L'article 3 vise à faciliter le travail des commissions en permettant la transmission du fichier des changements d'adresses établis par la Poste.

Enfin l'article 4 prévoit une application des peines encourues par les électeurs indus et par les organisateurs de la fraude, à ceux qui auront « hébergés » ces électeurs et, par-là, favorisé la fraude.

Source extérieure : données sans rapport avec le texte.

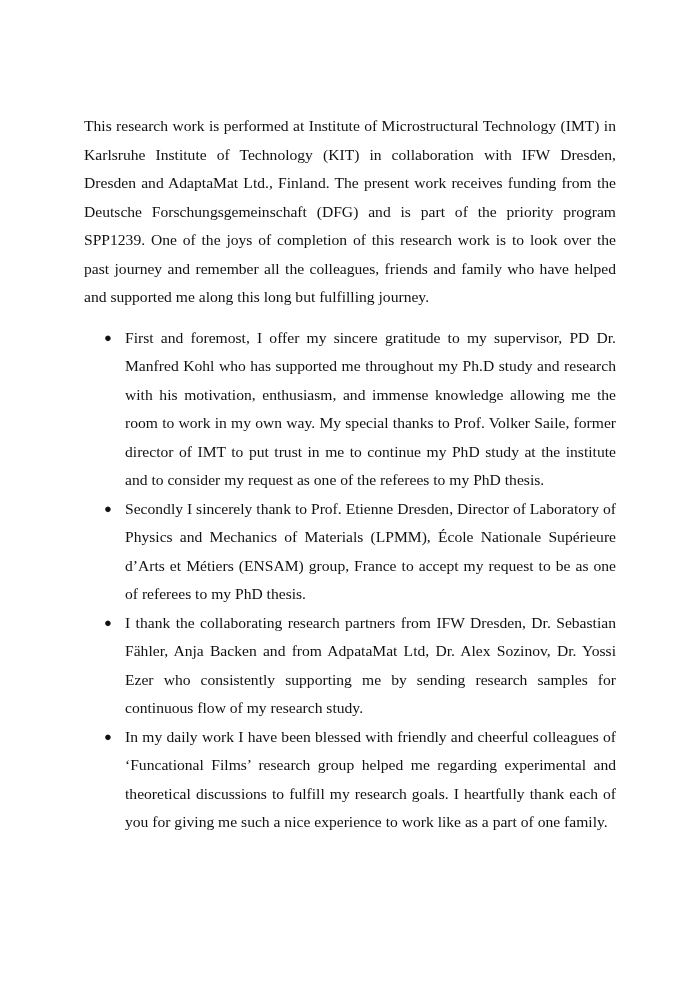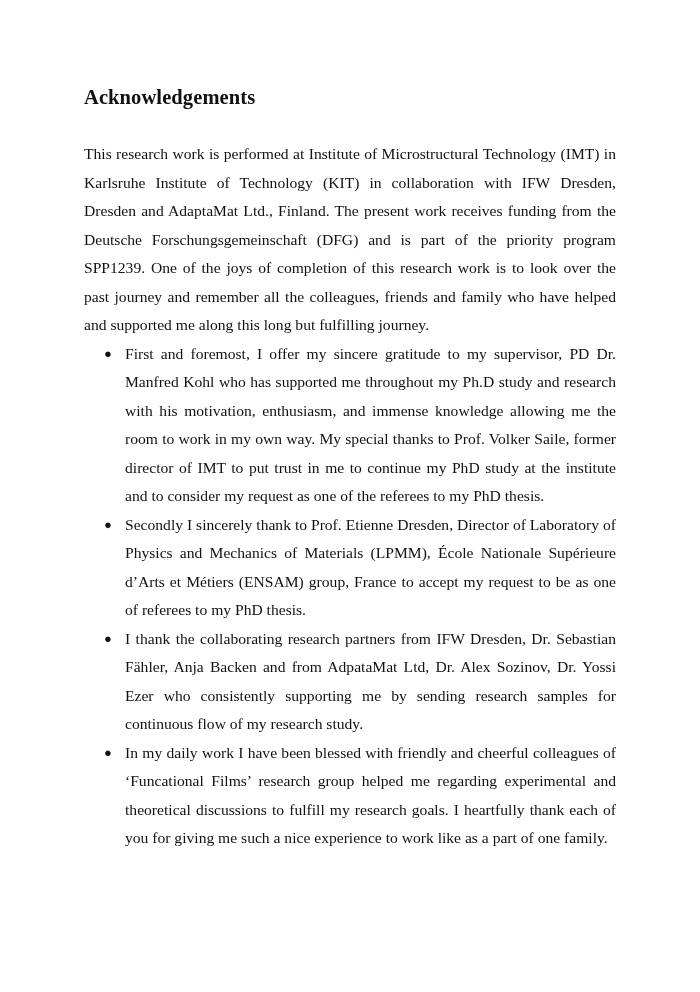"Acknowledgements" h1 { html: <h1>Acknowledgements</h1> -> none }
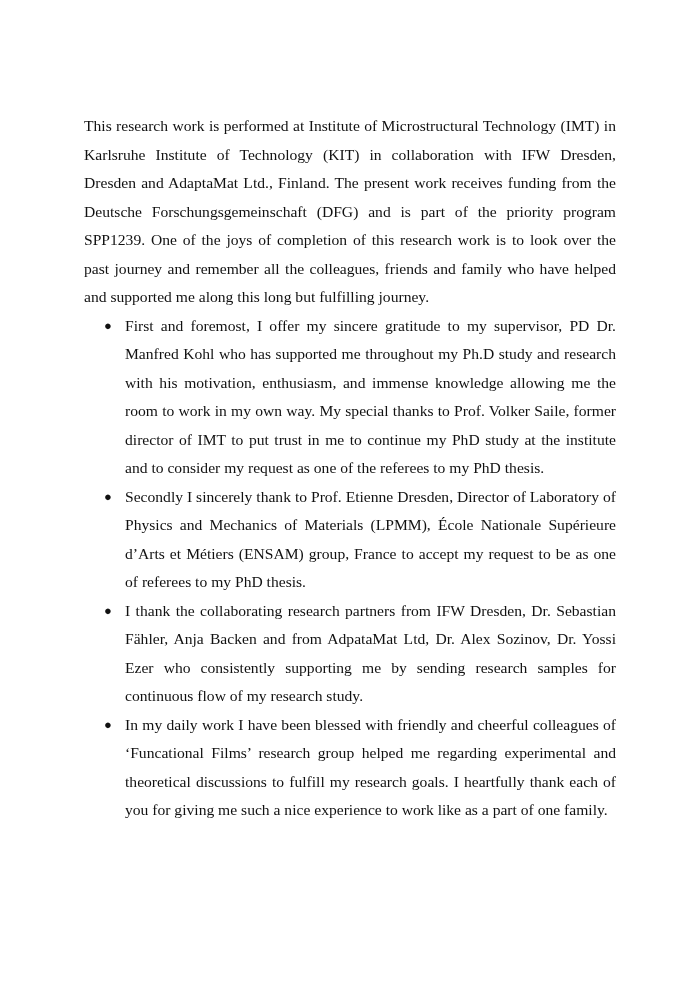"This research work is performed" p.intro { margin: 29px 0 0 0 -> 29px 0 12px 0 }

Ce dispositif est complet et réalisable. Il donne les moyens d'un contrôle efficace, pluraliste de la sincérité des listes électorales tout en évitant la mise en cause des citoyens régulièrement inscrits. Il est applicable enfin, à tous et partout.

PROPOSITION DE LOI

Article 1er

Le deuxième alinéa de l'article L.17 du code électoral ainsi rédigé :

« Dans les communes de plus de 10 00 habitants, chaque candidat tête de liste, dont la liste a obtenu au moins 5% des suffrages exprimés aux élections municipales les plus récentes, peut désigner un électeur de la commune pour siéger avec voix consultative à la commission administrative, dans les conditions prévues par un décret en Conseil d'Etat ».

Article 2

L'article L.20 du code électoral est complété par un second alinéa ainsi rédigé :

« Le même droit est ouvert à tout membre de la commission dans les deux jours qui suivent la publication de la liste électorale ».

Article 3

Dans l'article L.5 du code des Postes et Télécommunications, après le mot « audiovisuel », sont ajoutés les mots « aux commissions administratives chargées de la révision des listes électorales ».

Article 4

L'article L.88 du code électoral est complété par un second alinéa ainsi rédigé :

« Les personnes ayant favorisé ces inscriptions indues sont passibles des mêmes peines. ».